Bushwalking foods

From "Gourmet Bushwalking", by Alan Close, Ian Close, Les Robinson and Sean Kidney

Different foods for different weather - cold vs hot weather trips

Cold weather trips

Now you can indulge in all the richest, fattiest, most calorie-rich foods without having to worry about getting fat. Your body will want to be fed a lot of hearty food and you'll love it.

In cold weather more energy is needed (just to keep warm!) and the best way to get it is from fats and proteins (rather than carbohydrates). Fats provide more than twice the enrgy by weight of carbohydrates. (Hence people living in cold climates eating more fats than those in warm regions. The extra energy is burnt to stay warm and the rest is stored as body fat, which in turn allows the body to need less warming.)

You'll need less water-heavy fresh vegetables on cold weather trips also (being able to take less fresh food wil compensate for the extra clothing weight you'll have).

And you'll need foods that can be served hot: soups, hot milk-based (even if powdered) drinks, porridge. We've found that hot muesli porridge is the ideal, combining the best of cooked oats with nuts and dried fruit (don't forget the brown sugar!).

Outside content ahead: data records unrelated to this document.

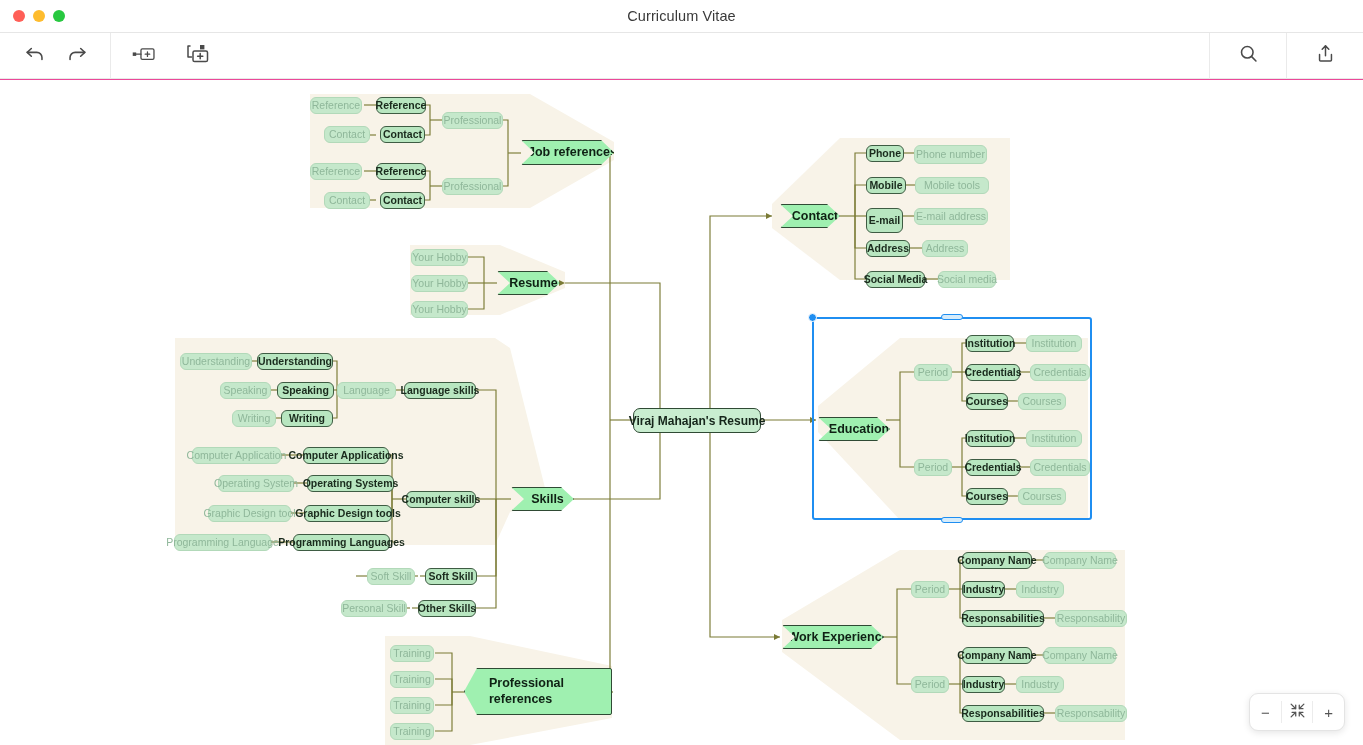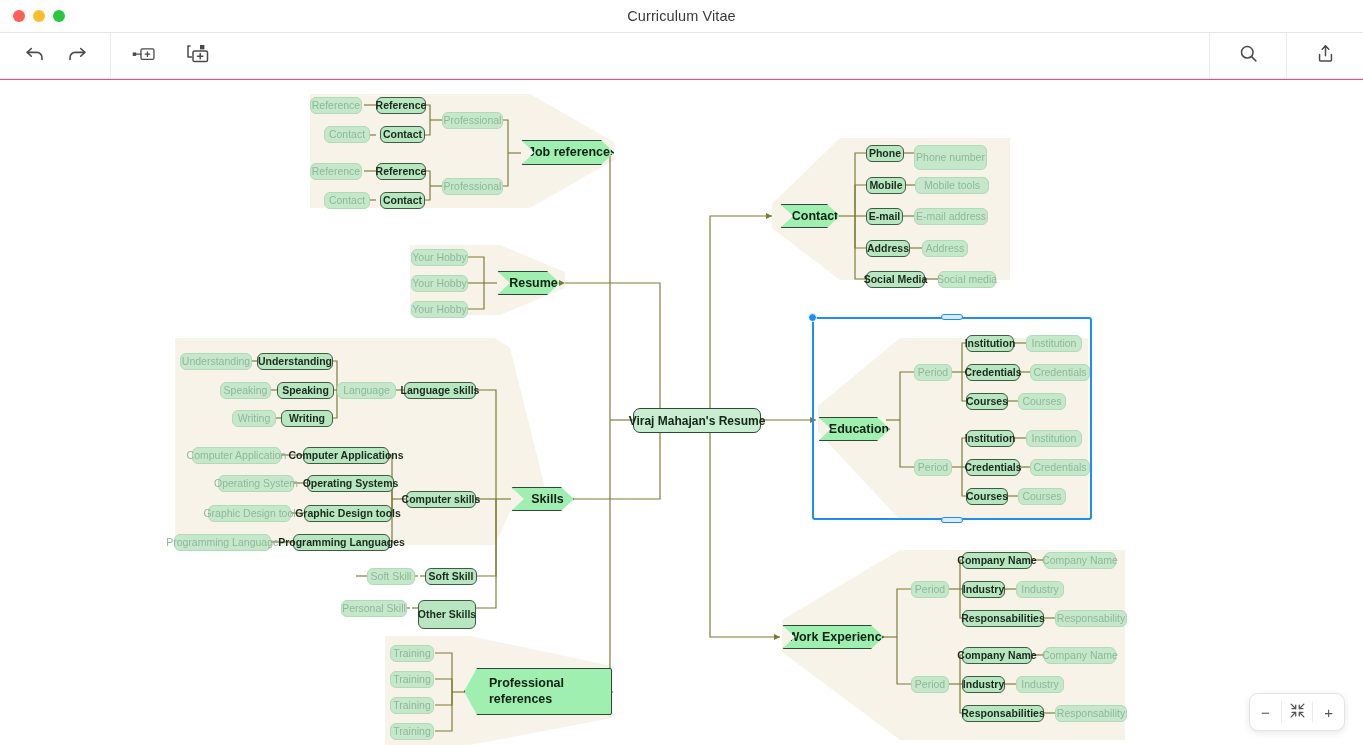--- a/index.html
+++ b/index.html
@@ -457,7 +457,7 @@
 
       <div class="node branch" style="left:780px; top:124px; width:60px; height:24px;">Contact</div>
       <div class="node solid" style="left:866px; top:65px; width:38px; height:17px;">Phone</div>
-      <div class="node ghost" style="left:914px; top:65px; width:73px; height:25px;">Phone number</div>
+      <div class="node ghost" style="left:914px; top:65px; width:73px; height:19px;">Phone number</div>
       <div class="node solid" style="left:866px; top:97px; width:40px; height:17px;">Mobile</div>
       <div class="node ghost" style="left:915px; top:97px; width:74px; height:17px;">Mobile tools</div>
       <div class="node solid" style="left:866px; top:128px; width:37px; height:17px;">E-mail</div>

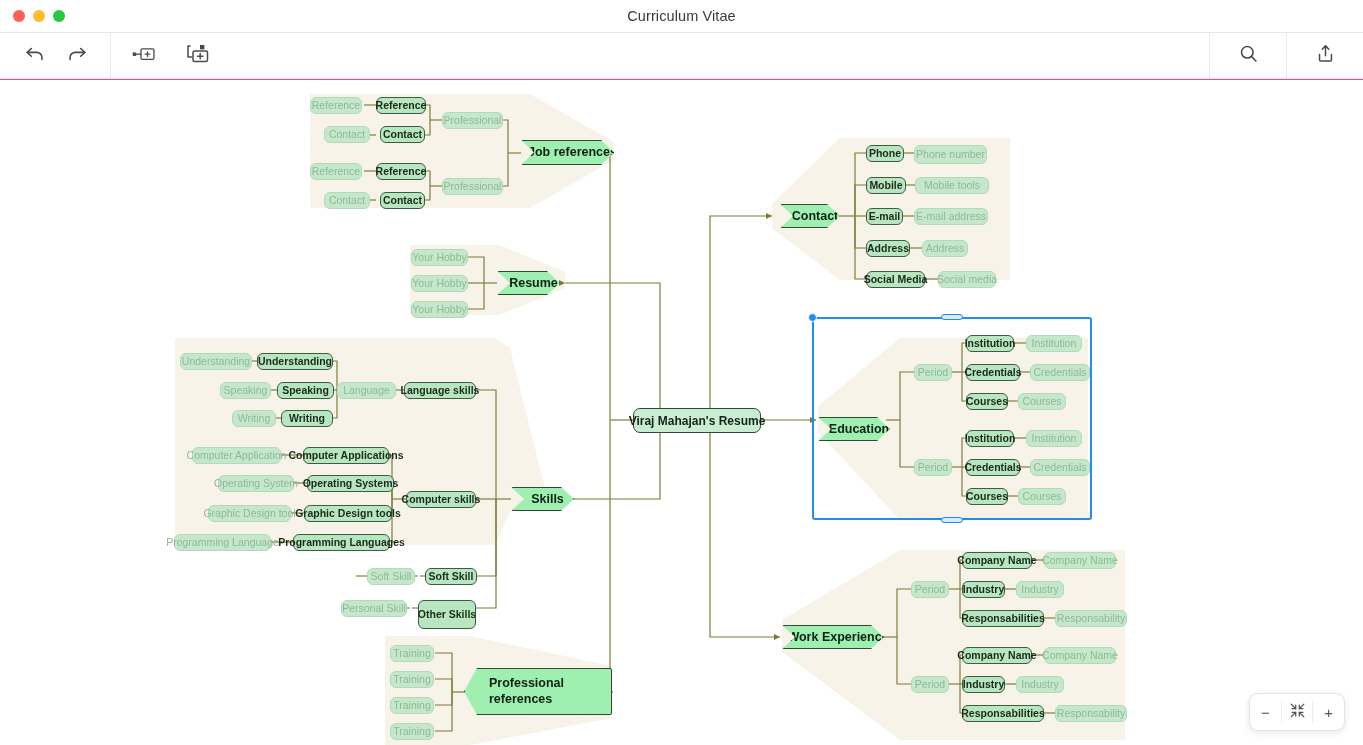--- a/index.html
+++ b/index.html
@@ -460,7 +460,7 @@
       <div class="node ghost" style="left:914px; top:65px; width:73px; height:19px;">Phone number</div>
       <div class="node solid" style="left:866px; top:97px; width:40px; height:17px;">Mobile</div>
       <div class="node ghost" style="left:915px; top:97px; width:74px; height:17px;">Mobile tools</div>
-      <div class="node solid" style="left:866px; top:128px; width:37px; height:17px;">E-mail</div>
+      <div class="node solid" style="left:866px; top:128px; width:37px; height:25px;">E-mail</div>
       <div class="node ghost" style="left:914px; top:128px; width:74px; height:17px;">E-mail address</div>
       <div class="node solid" style="left:866px; top:160px; width:44px; height:17px;">Address</div>
       <div class="node ghost" style="left:922px; top:160px; width:46px; height:17px;">Address</div>

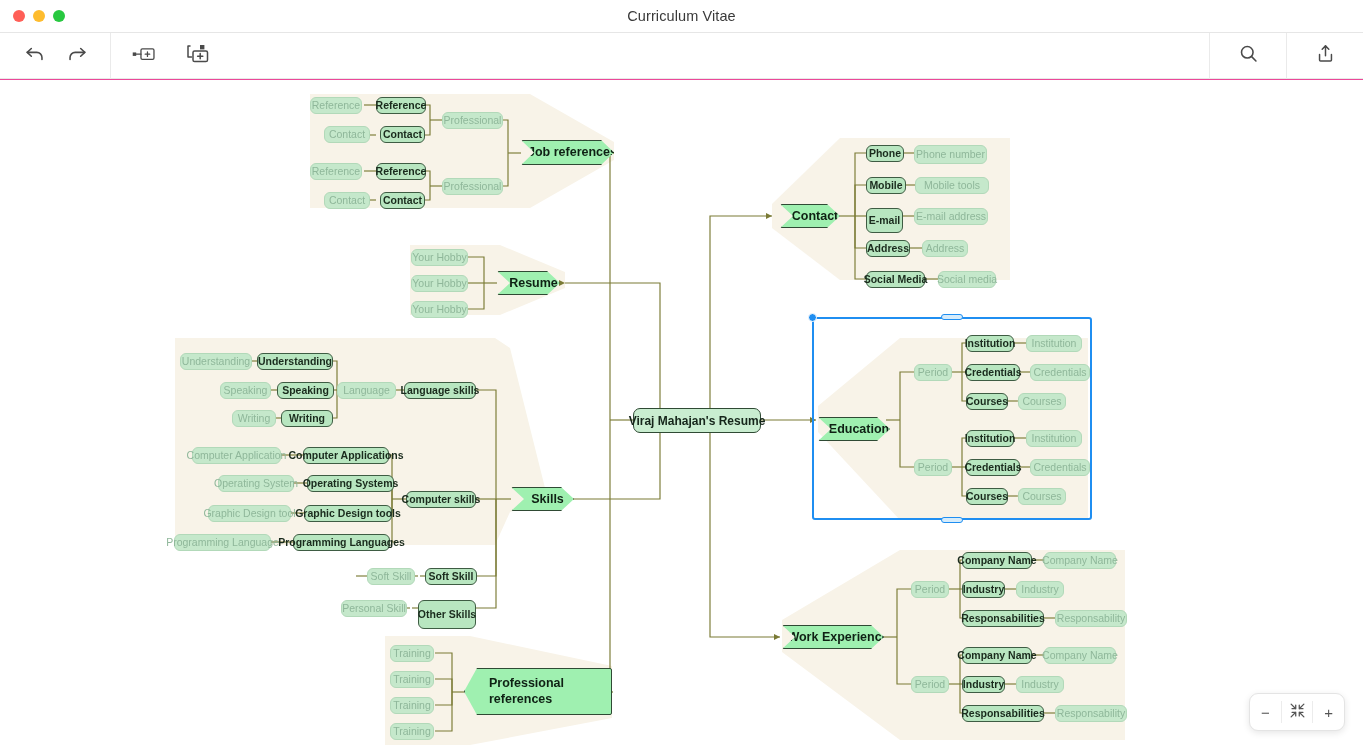--- a/index.html
+++ b/index.html
@@ -446,7 +446,7 @@
 
       <div class="node solid" style="left:425px; top:488px; width:52px; height:17px;">Soft Skill</div>
       <div class="node ghost" style="left:367px; top:488px; width:48px; height:17px;">Soft Skill</div>
-      <div class="node solid" style="left:418px; top:520px; width:58px; height:29px;text-align:right;">Other Skills</div>
+      <div class="node solid" style="left:418px; top:520px; width:58px; height:17px;text-align:right;">Other Skills</div>
       <div class="node ghost" style="left:341px; top:520px; width:66px; height:17px;">Personal Skill</div>
 
       <div class="node branch-left" style="left:464px; top:588px; width:148px; height:47px;">Professional references</div>

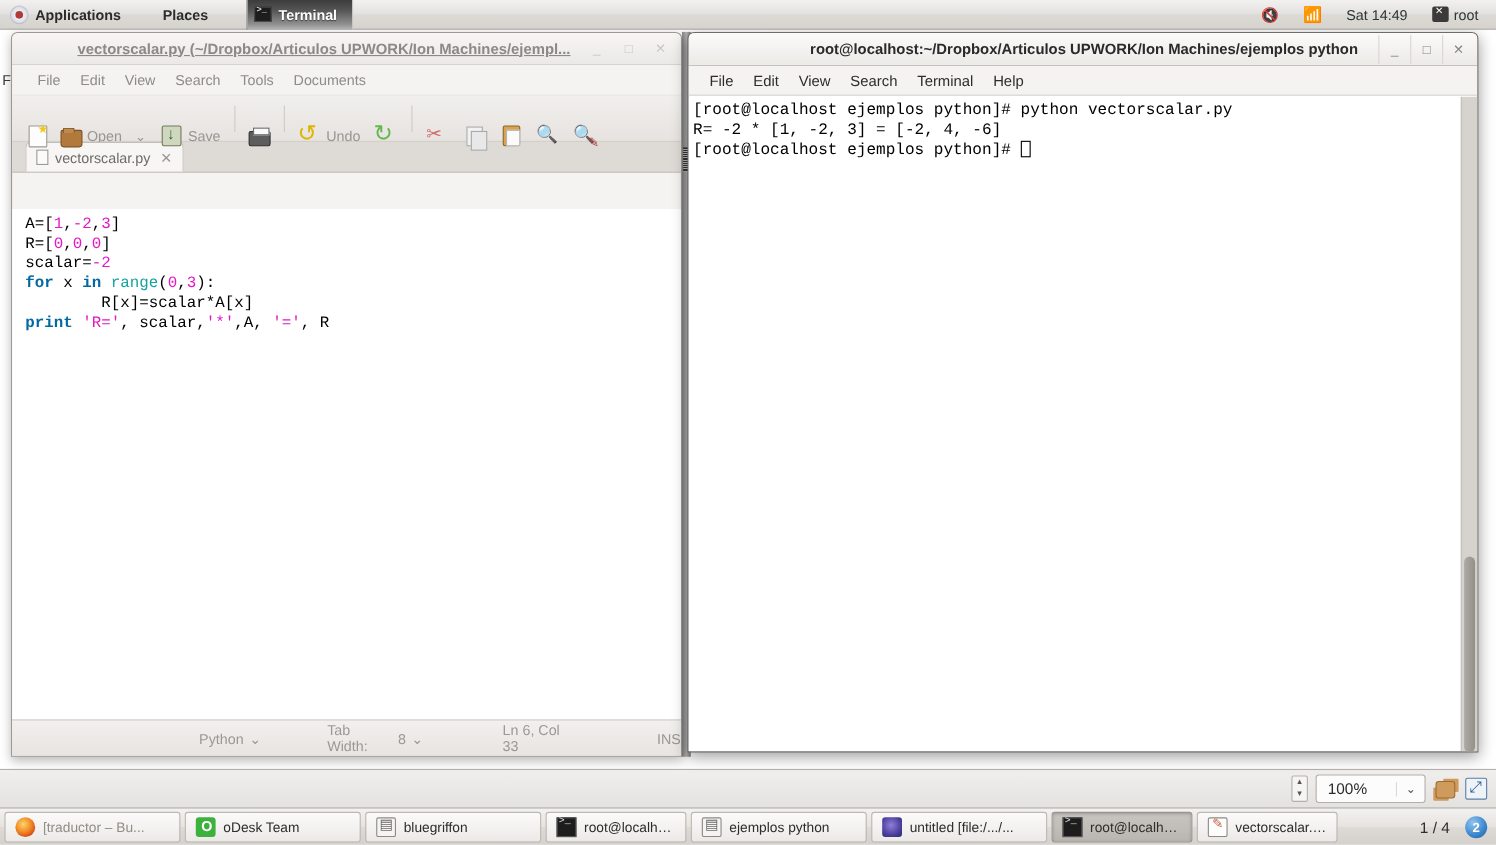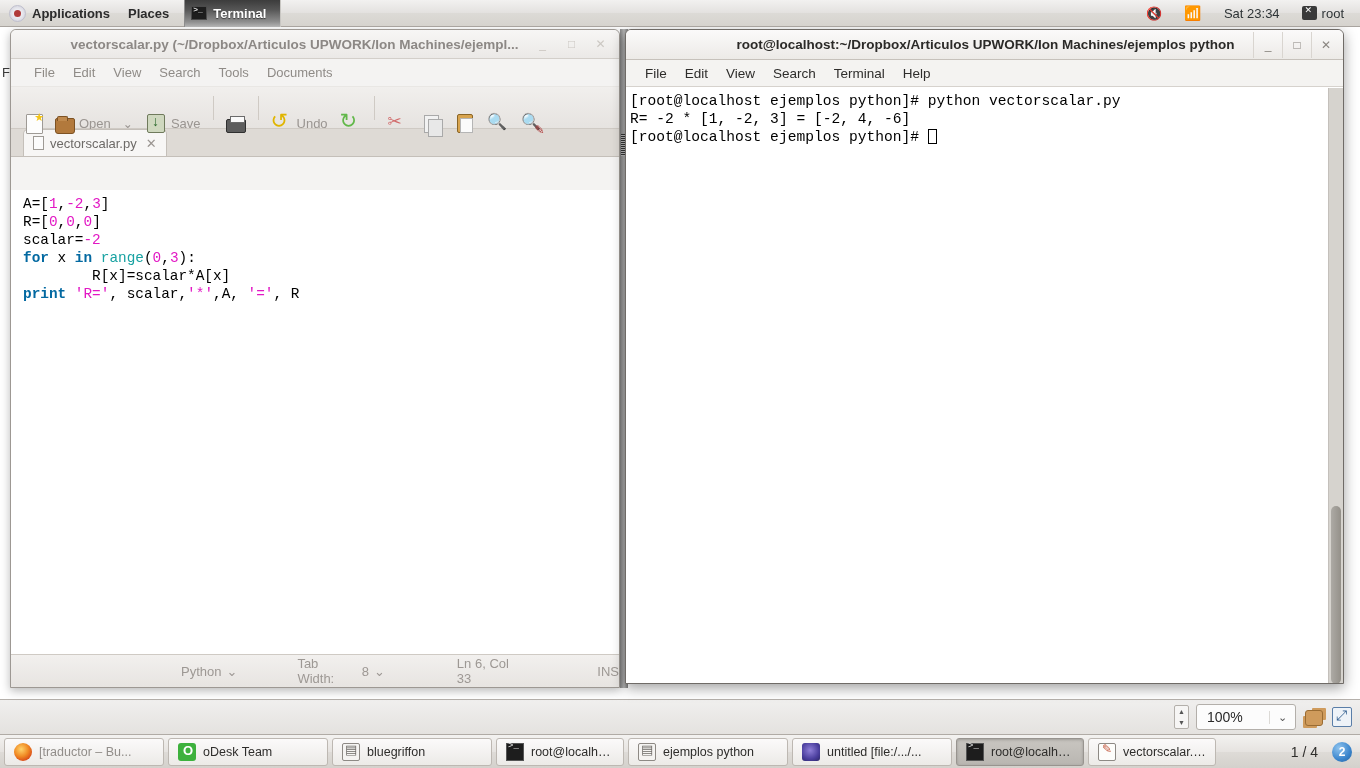--- a/index.html
+++ b/index.html
@@ -17,7 +17,7 @@
     background: linear-gradient(to bottom, #f2f1f0 0%, #e3e1df 50%, #dcdad6 51%, #d6d3ce 100%);
     border-bottom: 1px solid #a9a49f;
     display: flex; align-items: center;
-    font-size: 13px; color: #2e3436;
+    font-size: 13px; color: #2e3436; gap: 20px;
   }
   .panel-menu { padding: 3px 9px; display:flex; align-items:center; gap:6px; font-weight:bold; color:#2b2b2b;}
   .fedora-logo {

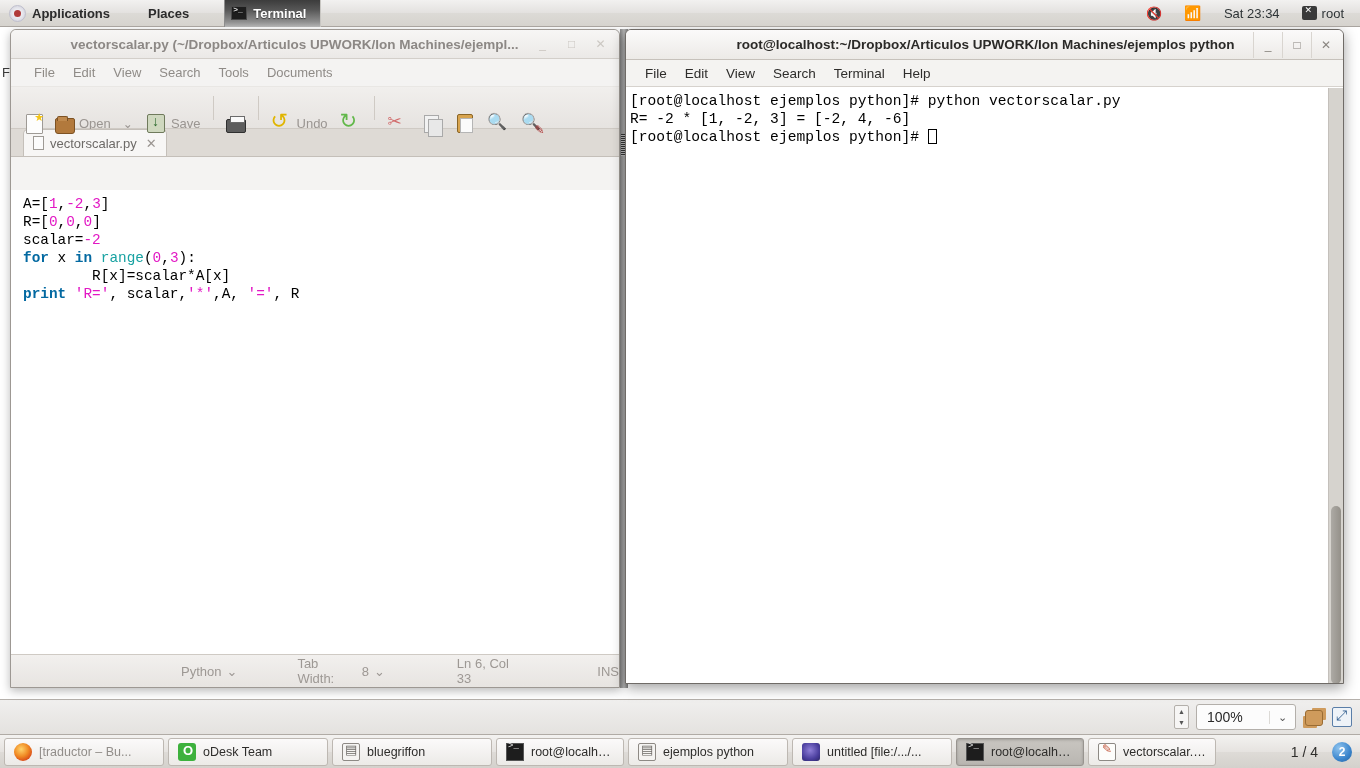--- a/index.html
+++ b/index.html
@@ -488,7 +488,7 @@
     <div id="panel-right">
       <div class="pr-item">🔇</div>
       <div class="pr-item" style="font-size:14px;">📶</div>
-      <div class="pr-item" id="clock">Sat 23:34</div>
+      <div class="pr-item" id="clock">Sat 14:49</div>
       <div class="pr-item">
         <span class="user-badge"></span>
         <span>root</span>

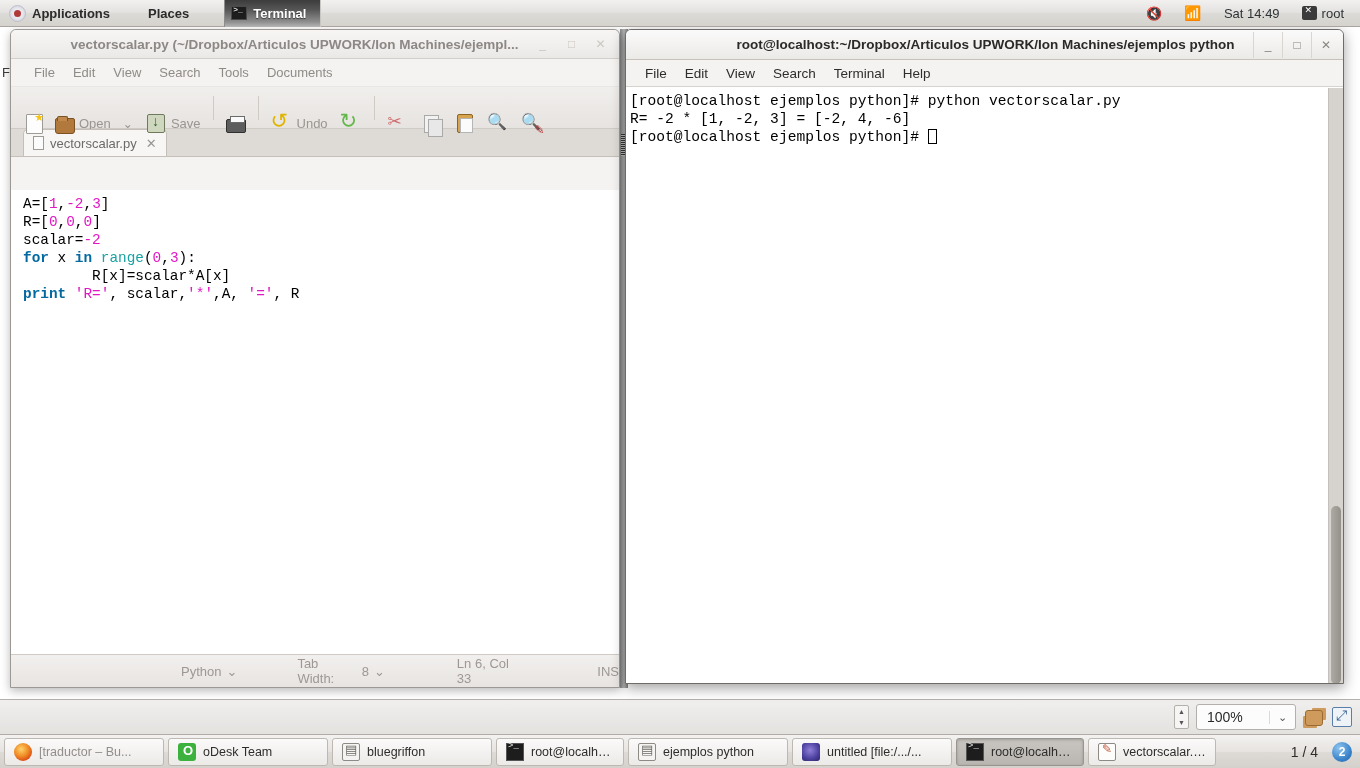--- a/index.html
+++ b/index.html
@@ -133,7 +133,7 @@
   #gedit-title {
     flex:1; text-align:center; font-size: 13.5px; color: #8c8885;
     font-weight: bold; padding-left: 50px;
-    white-space: nowrap; overflow:hidden; text-overflow: ellipsis;
+    white-space: nowrap; overflow:hidden; text-overflow: ellipsis; text-decoration: underline;
   }
   .win-btns { display:flex; align-items:center; gap: 0; padding-right: 4px; }
   .win-btn {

More butter than usual will be desired, and more cheeses and meats (salami, smoked ham, bacon, etc) will probably be popular. Most of all, you'll need more chocolate, a great cold weather food with an ideal balance of fats and carbohydrates. See page ..... for more on chocolate).

Hot weather trips

In warm weather you don't need as much energy but rather need water and salt replacement.

You will generally feel less like eating the rich and heavy foods which would so satisfy you when you're cold. (You'll also - probably - have less desire for chocolate, especially as it will be soft and warm when you try and eat it.) You might still feel like taking a "scroggin" (see page .......) but is so it will be in much smaller quantities.

Generally your diet will provide a simpler energy - simple carbohydrates and nutrients rather than all that fat and protein.

Lunches will be more bread, crackers, spreads and vegetables than cheeses and meats. Muesli will still be the most efficent breakfast, but cold rather than hot.

In very exposed or dry conditions, though, you will still want oily foods. Oily foods are important because they help save the skin from drying out in lots of sun. This is often thought not seen as an attraction but is a real bonus in places of high exposure, especially extremes such as dry places at high altitude.

Planning for a bushwalk is the same as for planning a menu. Make a list of the meals you'll need to have, then start writing ideas for each meal. (see sketch e.g.)

Lunch on one day might be a Spanish affair (see lunches section); lunch on day two might be Greek style; lunch three simply a cheese, pastrami and biscuit day. Do the same thing with dinners. (A good organising idea is to get each person to volunteer to prepare a meal). Then it's simply a matter of making a list of ingredients to get and eciding how much of what you will need. The "people day" list earlier in this book has been designed to help with this.